North is close to Ben Stokes. But the selector’s job is a wider brief than the Test team. It covers white-ball cricket, which is outside of Stokes’s remit and all levels below.
North will share similar opinions to Stokes about the direction of the Test team and gives the captain a powerful ally as he looks to stamp his authority on the team and drive them forward in a different style. Stokes may have healed the rift with McCullum – we shall see on that one – but they shared different views on the team’s future not that long ago and how they should play. North will share much of Stokes’s vision.
North knows the county game inside out, not only players but also his fellow directors of cricket and head coaches, which will improve communication. He can heal the rifts that have developed over the last three years and bring an outsider’s perspective to the England environment that from the outside has looked like an echo chamber.

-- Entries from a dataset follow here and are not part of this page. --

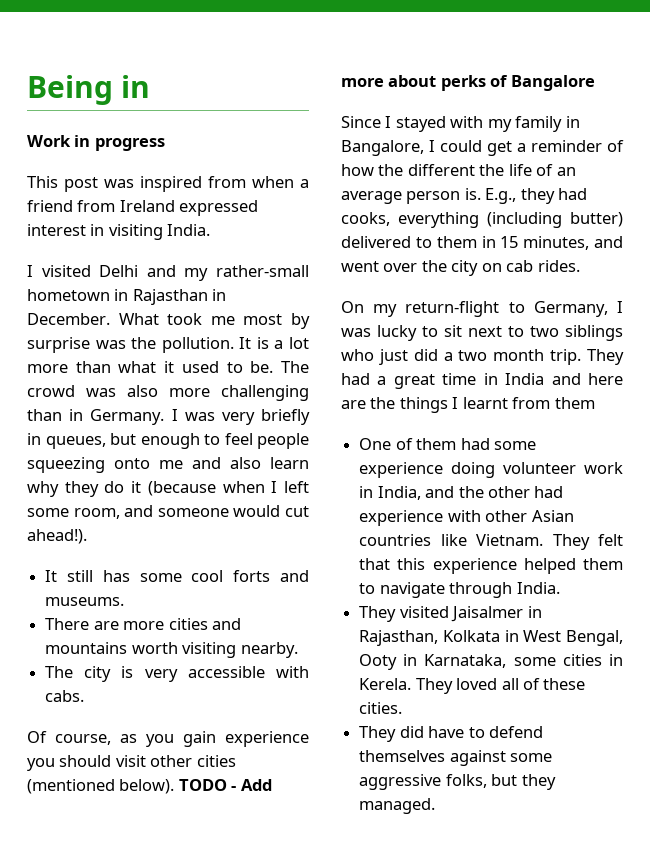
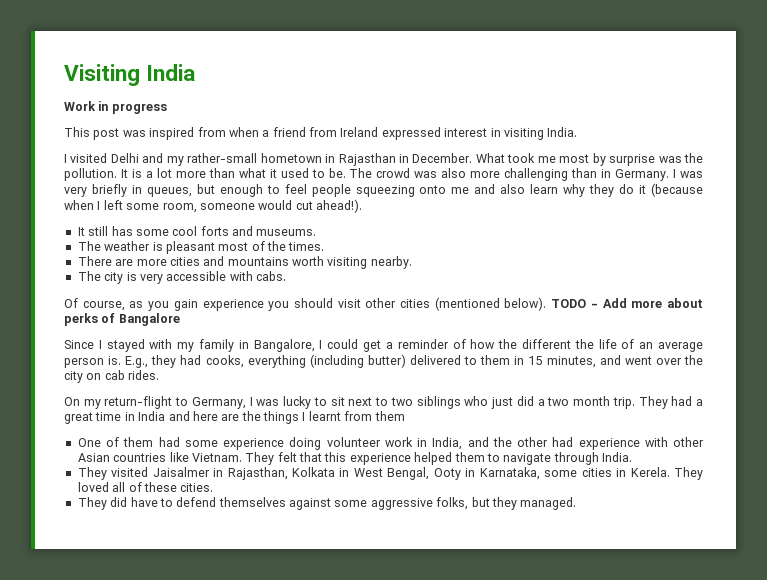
- Being in
+ Visiting India
- I was very briefly in queues, but enough to feel people squeezing onto me and also learn why they do it (because when I left some room, and someone would cut ahead!).
+ I was very briefly in queues, but enough to feel people squeezing onto me and also learn why they do it (because when I left some room, someone would cut ahead!).
+ The weather is pleasant most of the times.

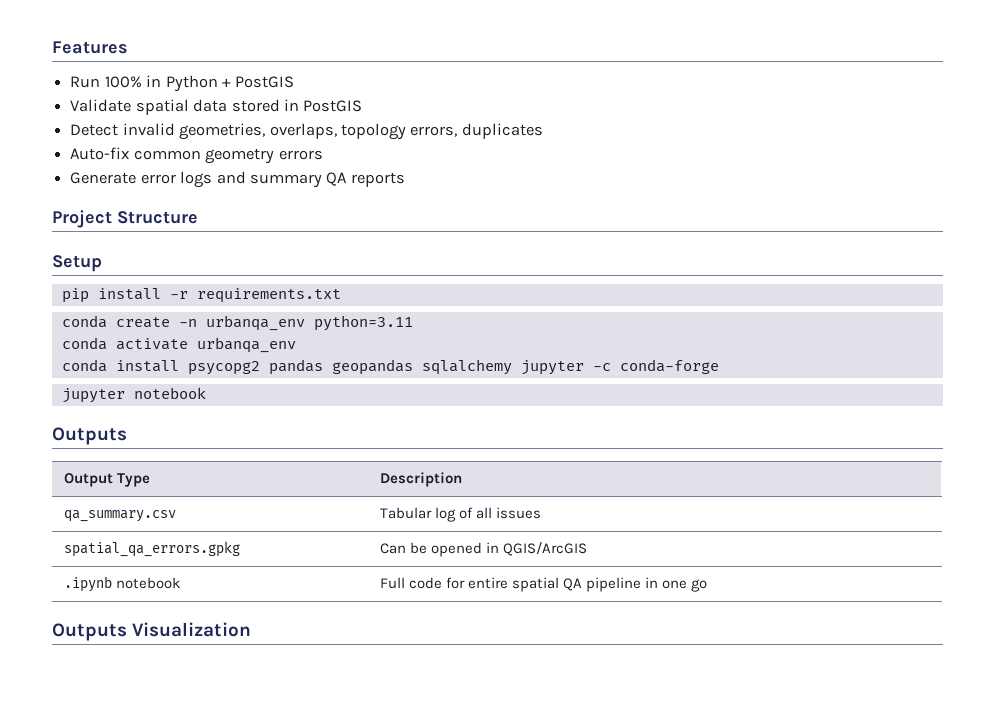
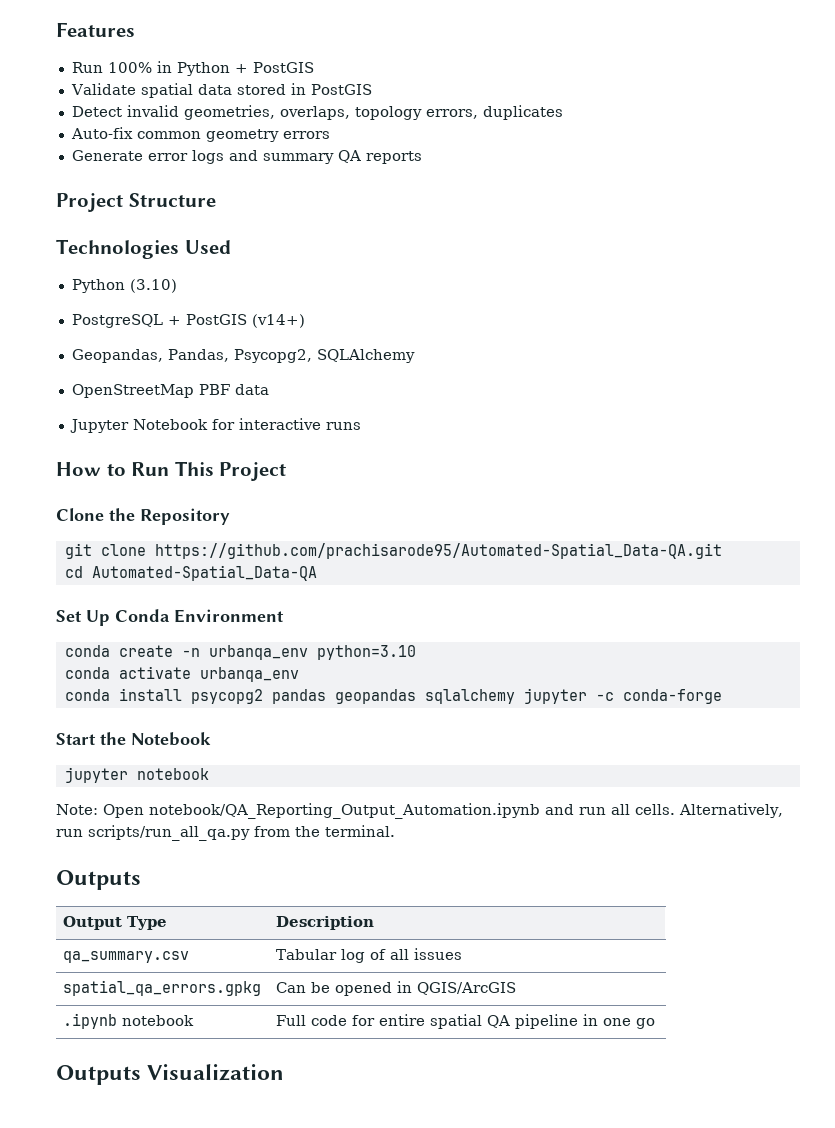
- Setup
- pip install -r requirements.txt
+ Technologies Used
+ Python (3.10)
+ PostgreSQL + PostGIS (v14+)
+ Geopandas, Pandas, Psycopg2, SQLAlchemy
+ OpenStreetMap PBF data
+ Jupyter Notebook for interactive runs
+ How to Run This Project
+ Clone the Repository
+ git clone https://github.com/prachisarode95/Automated-Spatial_Data-QA.git
+ cd Automated-Spatial_Data-QA
+ Set Up Conda Environment
- conda create -n urbanqa_env python=3.11
+ conda create -n urbanqa_env python=3.10
+ Start the Notebook
+ Note: Open notebook/QA_Reporting_Output_Automation.ipynb and run all cells. Alternatively, run scripts/run_all_qa.py from the terminal.

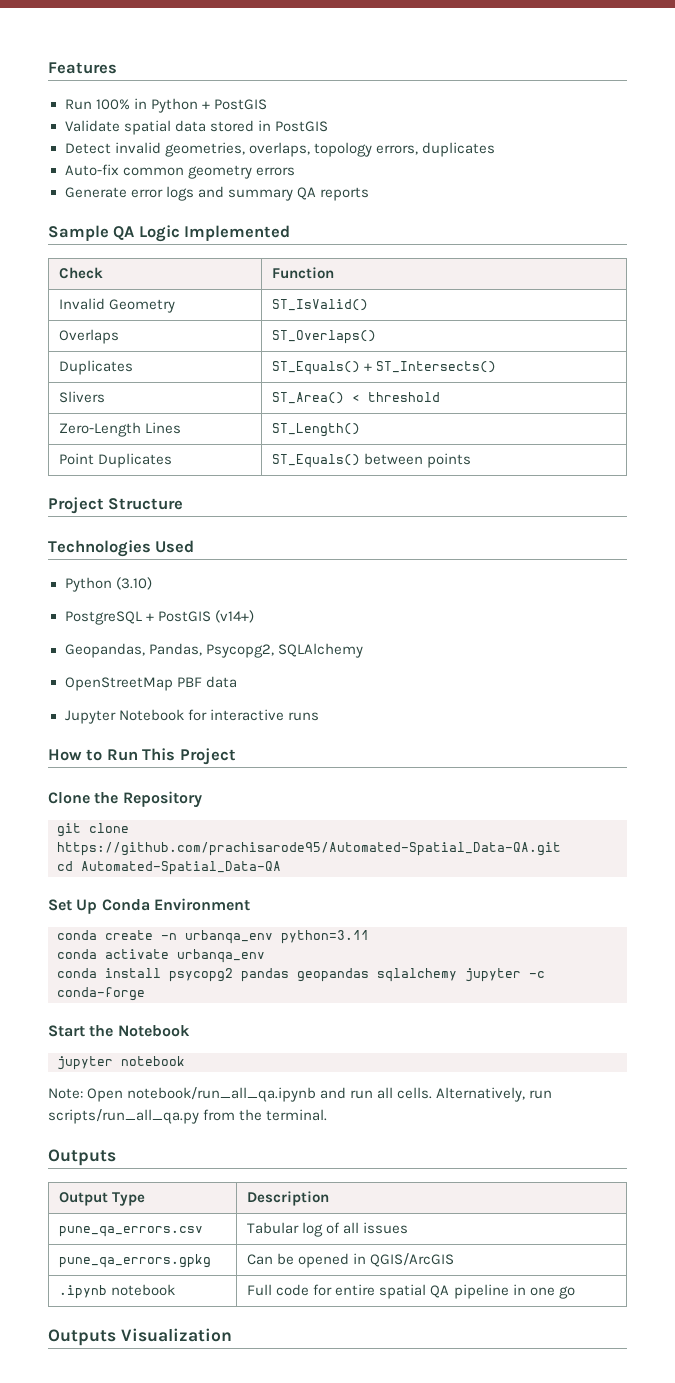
+ Sample QA Logic Implemented
+ Check | Function
+ Invalid Geometry | ST_IsValid()
+ Overlaps | ST_Overlaps()
+ Duplicates | ST_Equals() + ST_Intersects()
+ Slivers | ST_Area() < threshold
+ Zero-Length Lines | ST_Length()
+ Point Duplicates | ST_Equals() between points
- conda create -n urbanqa_env python=3.10
+ conda create -n urbanqa_env python=3.11
- Note: Open notebook/QA_Reporting_Output_Automation.ipynb and run all cells.
+ Note: Open notebook/run_all_qa.ipynb and run all cells.
- qa_summary.csv | Tabular log of all issues
+ pune_qa_errors.csv | Tabular log of all issues
- spatial_qa_errors.gpkg | Can be opened in QGIS/ArcGIS
+ pune_qa_errors.gpkg | Can be opened in QGIS/ArcGIS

He is the most English of Australians after spending a decent chunk of the past 20 years in county and club cricket as a player, coach and director of cricket. He was also second to Rob Key for the job of England director of cricket four years ago. His appointment to this role puts him in an ideal position to take over when Key steps down.
One of the failings of the Ashes series acknowledged by the England and Wales Cricket Board was the lack of planning for the Australia tour, which they blame on several factors.
Most important in their eyes was the lack of experience within the governing body of organising Ashes tours. Almost all had left after the 2021-22 trip and the subsequent change in leadership at the top of the ECB.
North played 21 Tests for Australia and will be in position to ensure proper planning for the next Ashes tour in 2029-30, which may well have helped win him the job ahead of the other candidates.
Durham’s relegation last year took a little shine off the good work, but it has to be remembered North and chief executive Tim Bostock picked the club up at a very difficult time, with the county broke and relegated as punishment for financial difficulties.
It was a major achievement to get them back up into Division one at all. North has experience of rebuilding work. That will be handy.